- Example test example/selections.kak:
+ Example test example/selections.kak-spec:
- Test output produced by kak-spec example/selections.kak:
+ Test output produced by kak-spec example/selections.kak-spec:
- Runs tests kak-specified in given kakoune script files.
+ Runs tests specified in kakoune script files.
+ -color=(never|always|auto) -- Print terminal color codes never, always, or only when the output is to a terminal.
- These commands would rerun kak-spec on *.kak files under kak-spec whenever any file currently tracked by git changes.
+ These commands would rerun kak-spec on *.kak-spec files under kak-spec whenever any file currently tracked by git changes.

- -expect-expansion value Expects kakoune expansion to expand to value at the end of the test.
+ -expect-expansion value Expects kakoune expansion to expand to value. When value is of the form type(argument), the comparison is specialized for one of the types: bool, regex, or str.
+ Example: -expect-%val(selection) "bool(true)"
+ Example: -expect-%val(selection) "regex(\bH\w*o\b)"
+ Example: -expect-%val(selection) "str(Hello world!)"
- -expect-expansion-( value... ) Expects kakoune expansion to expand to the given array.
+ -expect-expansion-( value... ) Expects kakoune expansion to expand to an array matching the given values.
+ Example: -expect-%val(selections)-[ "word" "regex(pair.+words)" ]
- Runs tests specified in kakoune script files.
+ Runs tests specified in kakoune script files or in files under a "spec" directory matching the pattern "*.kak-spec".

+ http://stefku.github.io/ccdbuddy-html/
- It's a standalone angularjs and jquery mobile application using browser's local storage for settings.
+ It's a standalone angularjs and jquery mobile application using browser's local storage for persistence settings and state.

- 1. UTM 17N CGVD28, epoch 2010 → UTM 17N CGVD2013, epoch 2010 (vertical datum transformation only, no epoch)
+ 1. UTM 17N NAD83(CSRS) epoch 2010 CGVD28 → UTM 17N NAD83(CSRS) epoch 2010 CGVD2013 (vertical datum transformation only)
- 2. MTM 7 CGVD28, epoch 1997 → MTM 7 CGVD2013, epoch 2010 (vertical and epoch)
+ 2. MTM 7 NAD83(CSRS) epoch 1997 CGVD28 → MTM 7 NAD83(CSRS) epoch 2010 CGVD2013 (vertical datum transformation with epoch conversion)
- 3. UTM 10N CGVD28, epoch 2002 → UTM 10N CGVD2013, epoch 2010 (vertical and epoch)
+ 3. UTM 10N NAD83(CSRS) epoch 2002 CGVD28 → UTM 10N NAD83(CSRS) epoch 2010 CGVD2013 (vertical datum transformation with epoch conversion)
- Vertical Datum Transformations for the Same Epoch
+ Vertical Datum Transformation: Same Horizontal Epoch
--------
#### WORK ITEM
Reproduce the material in full, keeping every line exactly as given.

#### SOLVED PROBLEM
- Example test example/selections.kak:
+ Example test example/selections.kak-spec:
- Test output produced by kak-spec example/selections.kak:
+ Test output produced by kak-spec example/selections.kak-spec:
- Runs tests kak-specified in given kakoune script files.
+ Runs tests specified in kakoune script files.
+ -color=(never|always|auto) -- Print terminal color codes never, always, or only when the output is to a terminal.
- These commands would rerun kak-spec on *.kak files under kak-spec whenever any file currently tracked by git changes.
+ These commands would rerun kak-spec on *.kak-spec files under kak-spec whenever any file currently tracked by git changes.

- -expect-expansion value Expects kakoune expansion to expand to value at the end of the test.
+ -expect-expansion value Expects kakoune expansion to expand to value. When value is of the form type(argument), the comparison is specialized for one of the types: bool, regex, or str.
+ Example: -expect-%val(selection) "bool(true)"
+ Example: -expect-%val(selection) "regex(\bH\w*o\b)"
+ Example: -expect-%val(selection) "str(Hello world!)"
- -expect-expansion-( value... ) Expects kakoune expansion to expand to the given array.
+ -expect-expansion-( value... ) Expects kakoune expansion to expand to an array matching the given values.
+ Example: -expect-%val(selections)-[ "word" "regex(pair.+words)" ]
- Runs tests specified in kakoune script files.
+ Runs tests specified in kakoune script files or in files under a "spec" directory matching the pattern "*.kak-spec".

+ http://stefku.github.io/ccdbuddy-html/
- It's a standalone angularjs and jquery mobile application using browser's local storage for settings.
+ It's a standalone angularjs and jquery mobile application using browser's local storage for persistence settings and state.

- 1. UTM 17N CGVD28, epoch 2010 → UTM 17N CGVD2013, epoch 2010 (vertical datum transformation only, no epoch)
+ 1. UTM 17N NAD83(CSRS) epoch 2010 CGVD28 → UTM 17N NAD83(CSRS) epoch 2010 CGVD2013 (vertical datum transformation only)
- 2. MTM 7 CGVD28, epoch 1997 → MTM 7 CGVD2013, epoch 2010 (vertical and epoch)
+ 2. MTM 7 NAD83(CSRS) epoch 1997 CGVD28 → MTM 7 NAD83(CSRS) epoch 2010 CGVD2013 (vertical datum transformation with epoch conversion)
- 3. UTM 10N CGVD28, epoch 2002 → UTM 10N CGVD2013, epoch 2010 (vertical and epoch)
+ 3. UTM 10N NAD83(CSRS) epoch 2002 CGVD28 → UTM 10N NAD83(CSRS) epoch 2010 CGVD2013 (vertical datum transformation with epoch conversion)
- Vertical Datum Transformations for the Same Epoch
+ Vertical Datum Transformation: Same Horizontal Epoch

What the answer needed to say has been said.